The traditional approach, where companies spend years developing products before presenting end results to regulators, is evolving. “A clinical trial is very much at the end of the process,” Levine explained. “After the company has spent five or 10 years convincing themselves that their technology works, they present that to the FDA as a ‘Yeah, and we believe it works,’ at which point the FDA starts asking, ‘Well, why do you think that?'”
Virtual twins offer a more dynamic alternative. “These twins show it to you in very clear terms,” Levine noted. “You don’t have to poke around inside an animal; you have a nice model. You can say, ‘Here’s the problem; here’s why it works. In the case of the mitral valve, here’s where the valve leaks; here’s why it leaks when we repair it; here’s our device; here’s the evidence; here’s what happens when it goes wrong; here’s how we mitigate that.'”

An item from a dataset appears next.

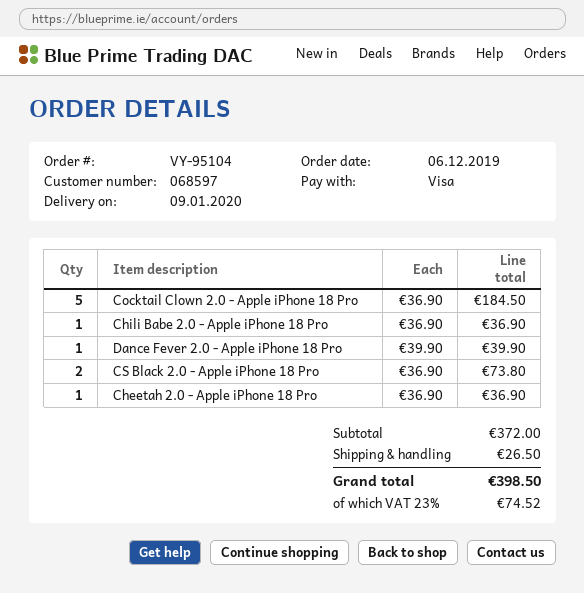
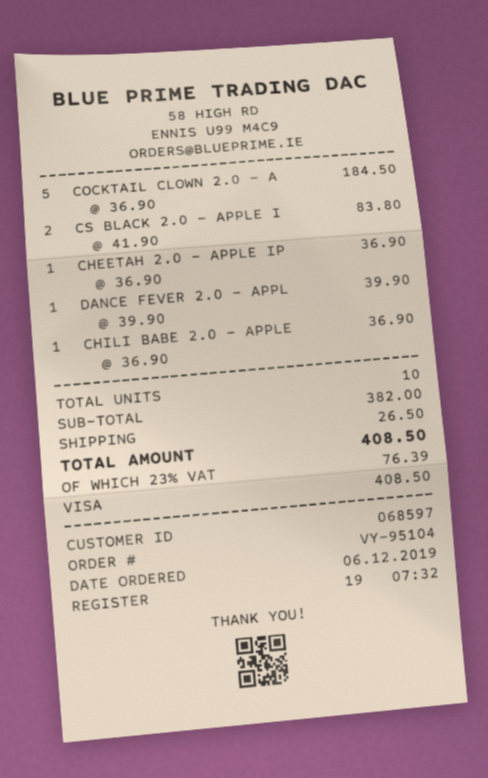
CS Black 2.0 - Apple iPhone 18 Pro: 2 x 36.90 = 73.80 -> 2 x 41.90 = 83.80
subtotal: 372.00 -> 382.00
tax: 23% = 74.52 -> 23% = 76.39
total: 398.50 -> 408.50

This clarity from virtual twins promises to transform how the FDA balances speed with scientific rigor. Traditional regulatory processes often hit roadblocks when uncertainties arise, leading to repeated cycles of “collect more data” requests that cost time and money. But virtual twins enable a more dynamic approach—creating an iterative feedback loop where each simulation builds on previous insights.
Cross-species applications of the virtual heart
Stanford team aims to bioprint human heart for pig transplant
A 3D bioprinter at Stanford prints a sample of heart tissue in 2022. [Andrew Brodhead/Stanford University]
Under a $26.3 million ARPA-H contract, Stanford researchers announced in 2023 a goal to bioprint a functioning human heart and implant it in a pig within five years. Under the guidance of Mark Skylar-Scott, the team will combine advanced 3D bioprinting with scaled-up cell production, able to generate billions of heart-specific cells every two weeks. The project could serve as a proof-of-concept for future patient-specific organ manufacturing.
The Living Heart Project could also shed light on cross-species applications. A Stanford team, collaborating with the project, recently received an ARPA-H grant to design and print a functioning human heart using human cells, with plans to test it in a pig. “We’re five years away, potentially, from creating an actually fully functioning human heart based on human tissue—not a mechanical one—because we now understand it well enough,” Levine said.
The work has revealed insights about transplant compatibility, particularly relevant to recent pig-to-human heart transplant attempts. “They’ve tried to transplant pig hearts into humans, thinking that it’s just a rejection mechanism,” he explained. “Both attempts failed, and I can tell you why: the operating conditions are sufficiently different.”
“We recognize that we have to design it differently to work in a pig because we’ve built pig hearts too,” he added. “If it works—which is obviously still a big ‘if’—it means we understand the heart well enough to build one and adapt it to an environment as unique as an animal. This suggests we could make it work inside any human because we now understand what it takes.”
The virtual twin technology also holds promise in helping individual cardiologists understand difficult cases. Practicing cardiologists have approached Levine asking, “‘What data do you need to help me model my patients? Because I’m tired of guessing,'” Levine noted.